Learning Lao

Melody Kemp
Jan 6th, 2014

For several reasons, one involving a past Australian Prime Minister, I am very deaf. I organise my life around the ear that can hear, directing seating at the table as Fellini did his actors. Unless I can see a sound, it’s hard for me to learn it, much less replicate it.

So I have not learned Lao. The inflection, tones and sounds are so intricate that I am terrified of saying, ‘Hello, my name is penis’ … or ‘I have very dense pubic hair’ … which is what one can say inadvertently when responding to the comment: ‘You look tired.’

While the Indonesian language can also get you into scatological trouble, it’s the subtlety of the Lao language that makes it, like its post-war territory, beset with linguistic explosives. If you don’t get the pronunciation absolutely right, the name of Vientiane’s second most sacred temple becomes an invitation to go fuck yourself.

If you think I am being potty-mouthed, I advise you to see The Rocket, a film banned in Lao not for its language, but for its portrayal of upland resettlement and the hydro-dams, both topics branded as sensitive in Lao. The film, one that makes you want to stand on your chair and cheer, portrays the earthy nature of a people inevitably described in travel mags as ‘happy and smiling’ rather than raunchy.

But there are historical factors at play. The pre-revolutionary language of the French colonials and their client Royal families was redolent with esoteric Buddhist references and class-based idioms.

It is said the Royal families would send envoys to Europe to bring back the literature and fashion of the continent from which to glean their own inspiration. The courts were full of learned scholars and well-dressed courtiers in pressed, pleated trousers and beautifully tailored jackets. The women had swept-up hair and twinsets.

The rural masses, on the whole, were illiterate.

On ascension to power, the nominally Communist Pathet Lao set to simplifying the language rather than educating the masses.

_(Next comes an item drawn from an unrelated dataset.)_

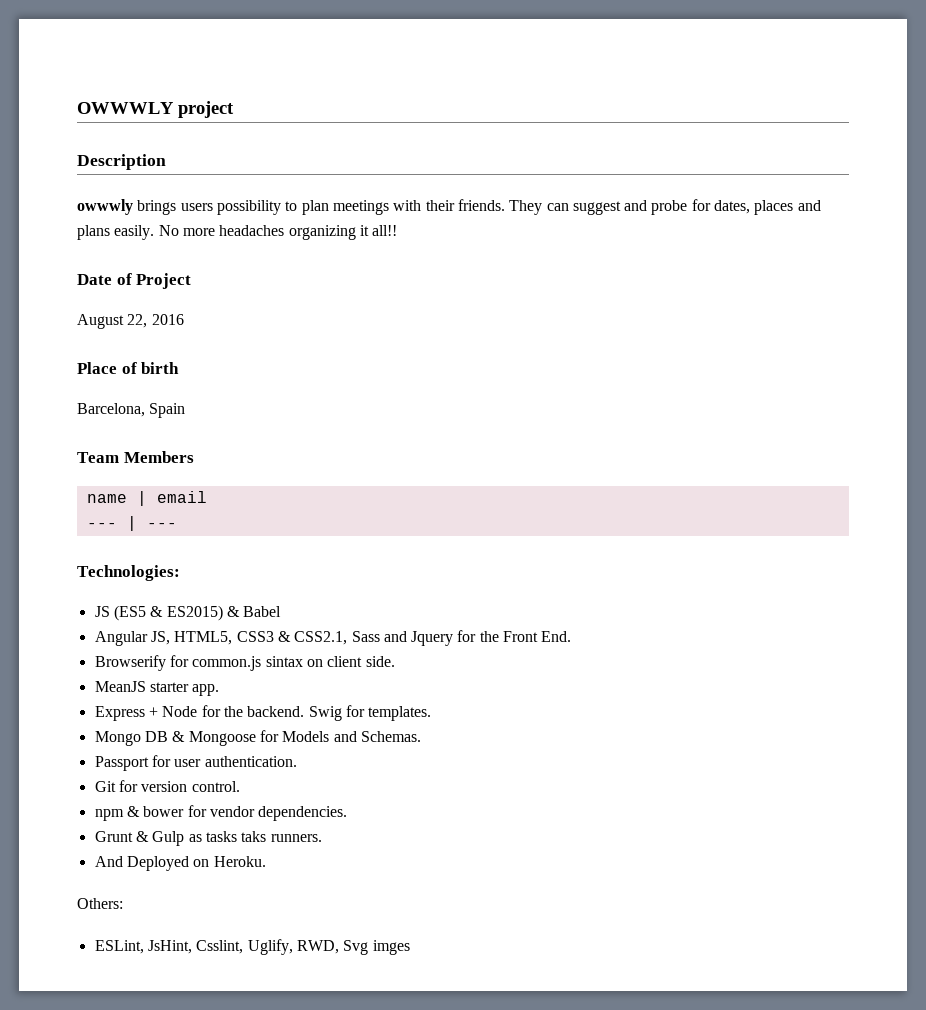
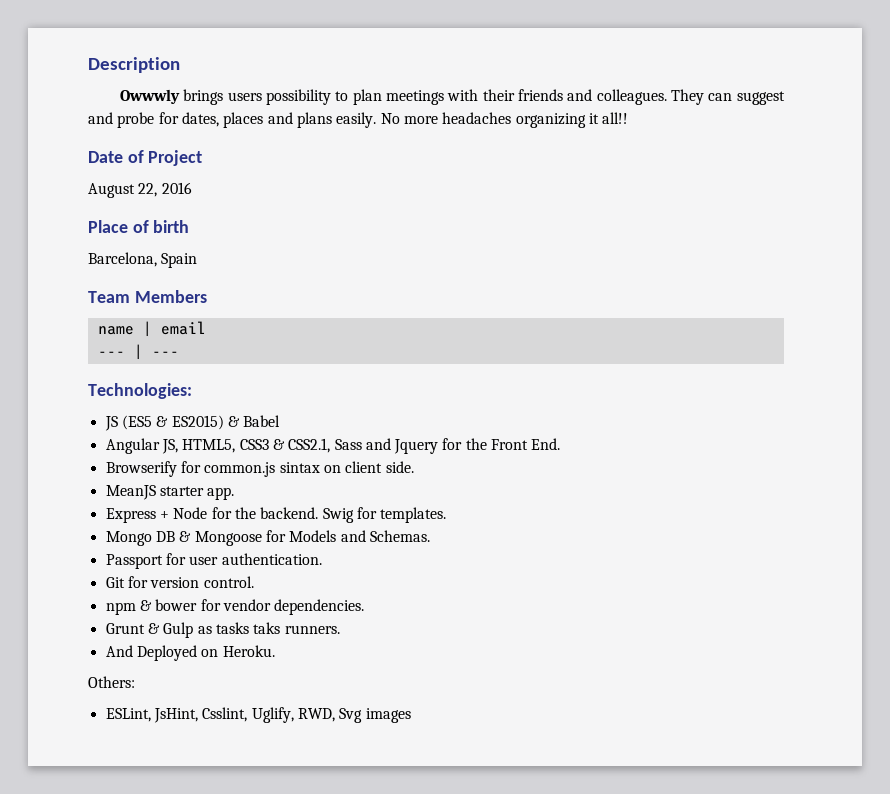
- OWWWLY project
- owwwly brings users possibility to plan meetings with their friends.
+ Owwwly brings users possibility to plan meetings with their friends and colleagues.
- ESLint, JsHint, Csslint, Uglify, RWD, Svg imges
+ ESLint, JsHint, Csslint, Uglify, RWD, Svg images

Like an Australian Customs Service officer chasing down a case, foreign words were tracked as they hid under chairs, then weeded out. Colonial words like Kha, which meant slave and was used to describe the uplands people, along with Meo which literally meant barbarian, were given the red pen. Abstract language was made concrete. Polarities reflected the tendency in Lao education to be either right or wrong.  Lao stories are full of these polarities. ‘Big and small trees’ is the one I see most often. So in Lao stories there are no saplings, no elderly giants, no ‘struggling towards the canopy’, unless a felang editor has got there and injected his or her own words in desperation. The Lao language is a pared down series of hyphens where words used to be. As if expanded, words were laden with tones to change or add to their meaning.

The Pre-Revolutionary dictionary looks its age. It lies there on the table with all the symptoms of being retired, its pages jaundiced and dry, its cover ratty and torn. Sure, next to a Webster’s it looks like a puny pretender, but next to the shiny modern version it is a giant. My Lao colleagues estimate that the modern lexicon contains just 4000 words. 

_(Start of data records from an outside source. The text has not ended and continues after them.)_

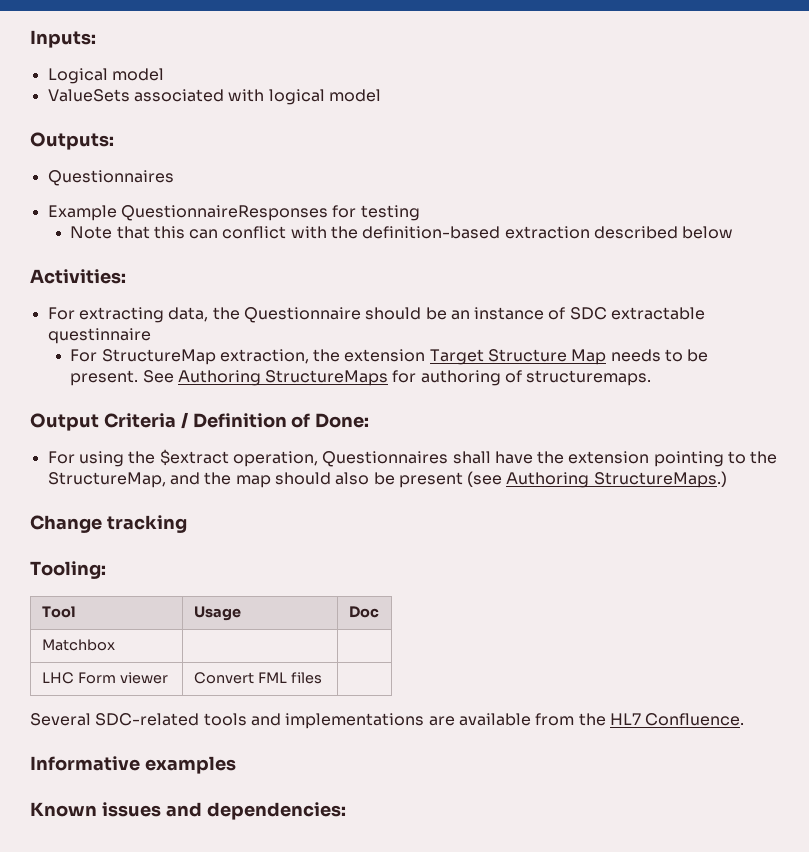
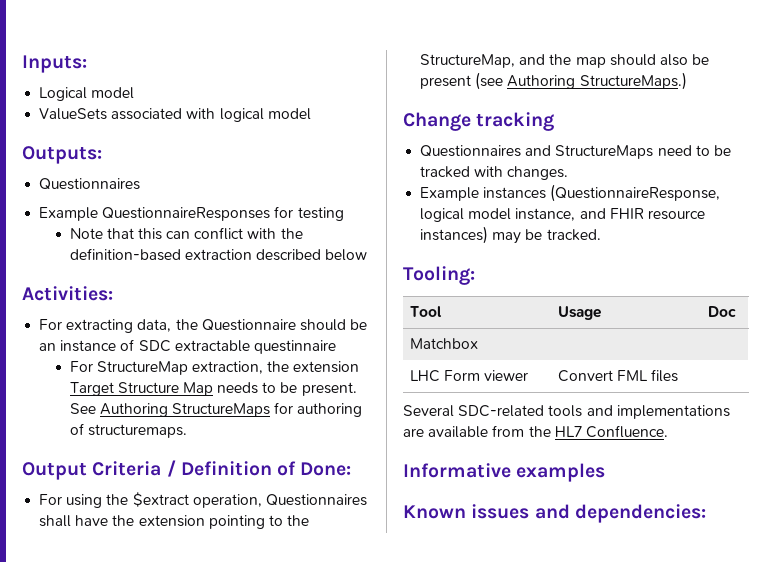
+ Questionnaires and StructureMaps need to be tracked with changes.
+ Example instances (QuestionnaireResponse, logical model instance, and FHIR resource instances) may be tracked.

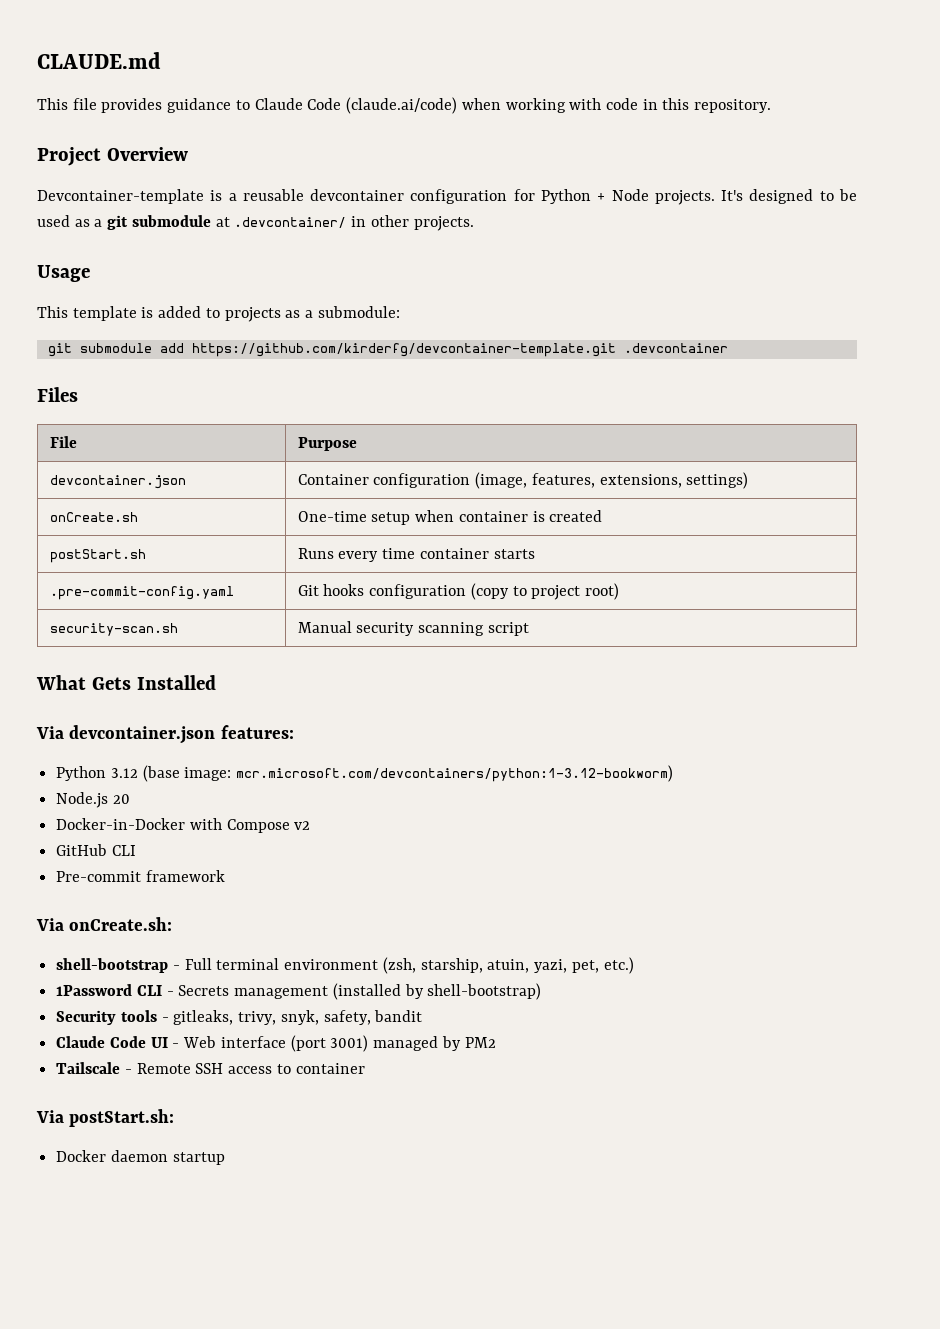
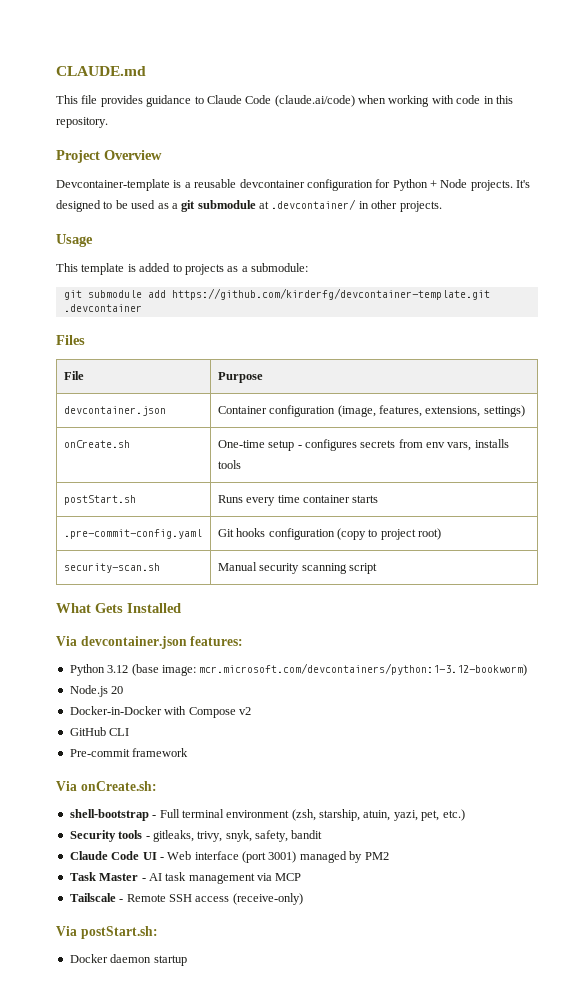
- onCreate.sh | One-time setup when container is created
+ onCreate.sh | One-time setup - configures secrets from env vars, installs tools
- 1Password CLI - Secrets management (installed by shell-bootstrap)
+ Task Master - AI task management via MCP
- Tailscale - Remote SSH access to container
+ Tailscale - Remote SSH access (receive-only)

The renovation in language has raised some interesting issues. Over a million Lao, largely those with some degree of education, fled the incoming Revolutionary government whose leaders stepped out of army fatigues and into badly fitting suits, tucking their medals into the top pockets.

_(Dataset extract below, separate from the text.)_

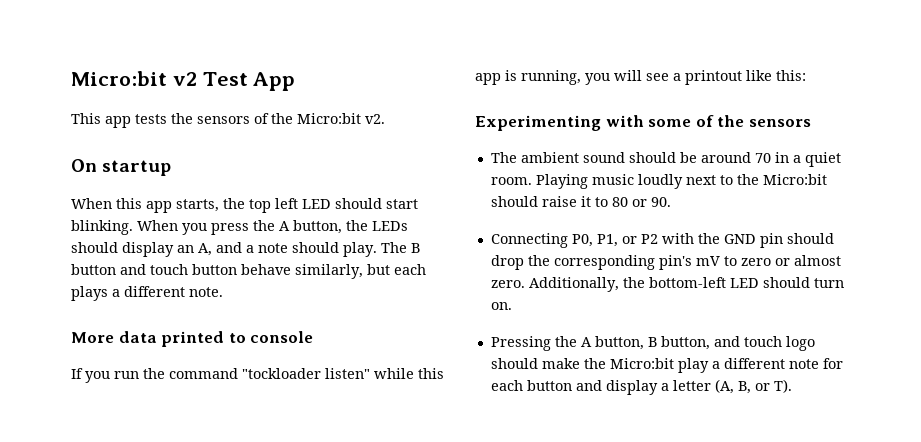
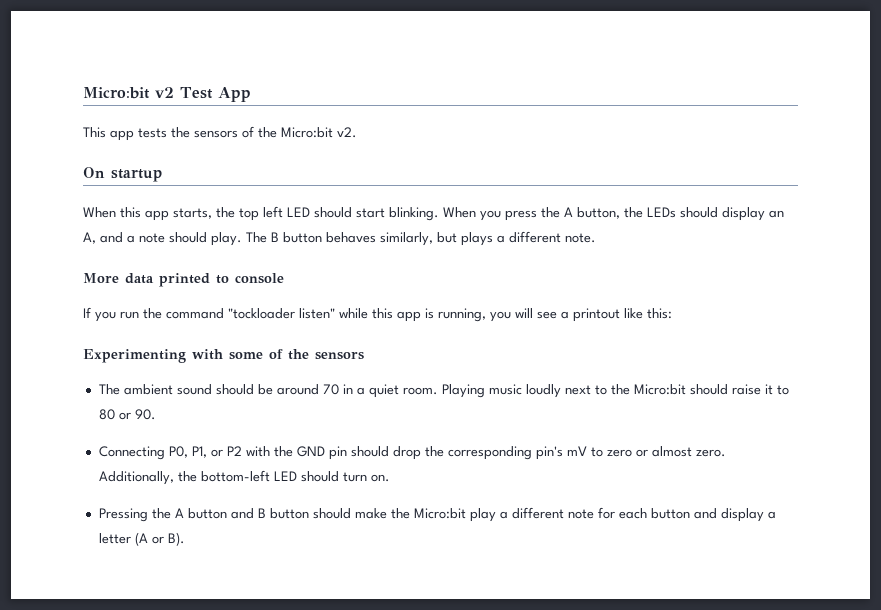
- The B button and touch button behave similarly, but each plays a different note.
+ The B button behaves similarly, but plays a different note.
- Pressing the A button, B button, and touch logo should make the Micro:bit play a different note for each button and display a letter (A, B, or T).
+ Pressing the A button and B button should make the Micro:bit play a different note for each button and display a letter (A or B).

The Diaspora took with them the old language. Now many are helping translate books from English to Lao to fill the literary vacuum that has since existed.  They have been urged to use the ‘new language’: not only can young Lao not read the old stuff, but it is likely that it would result in the books they worked on being branded as revisionist and banned.

The Lao have a reputation for not being readers. That, as many have told me, is because there is nothing to read. The press struggles with Party controls; censorship is endless and unpredictable. Elderly upland villagers read books meant for their grandchildren, having no books for adults and because they had no books when young. Children’s books fill a void in their own lives.

Over time my helpers have built a community library from Thai books I pick up on the way through, the languages being similar.

When I asked the people what they wanted to read, feeling a bit embarrassed that I hadn’t haunted the Lao book shops for Party-approved folk tales, I was told, ‘Nothing in Lao ... and, er, preferably politics.’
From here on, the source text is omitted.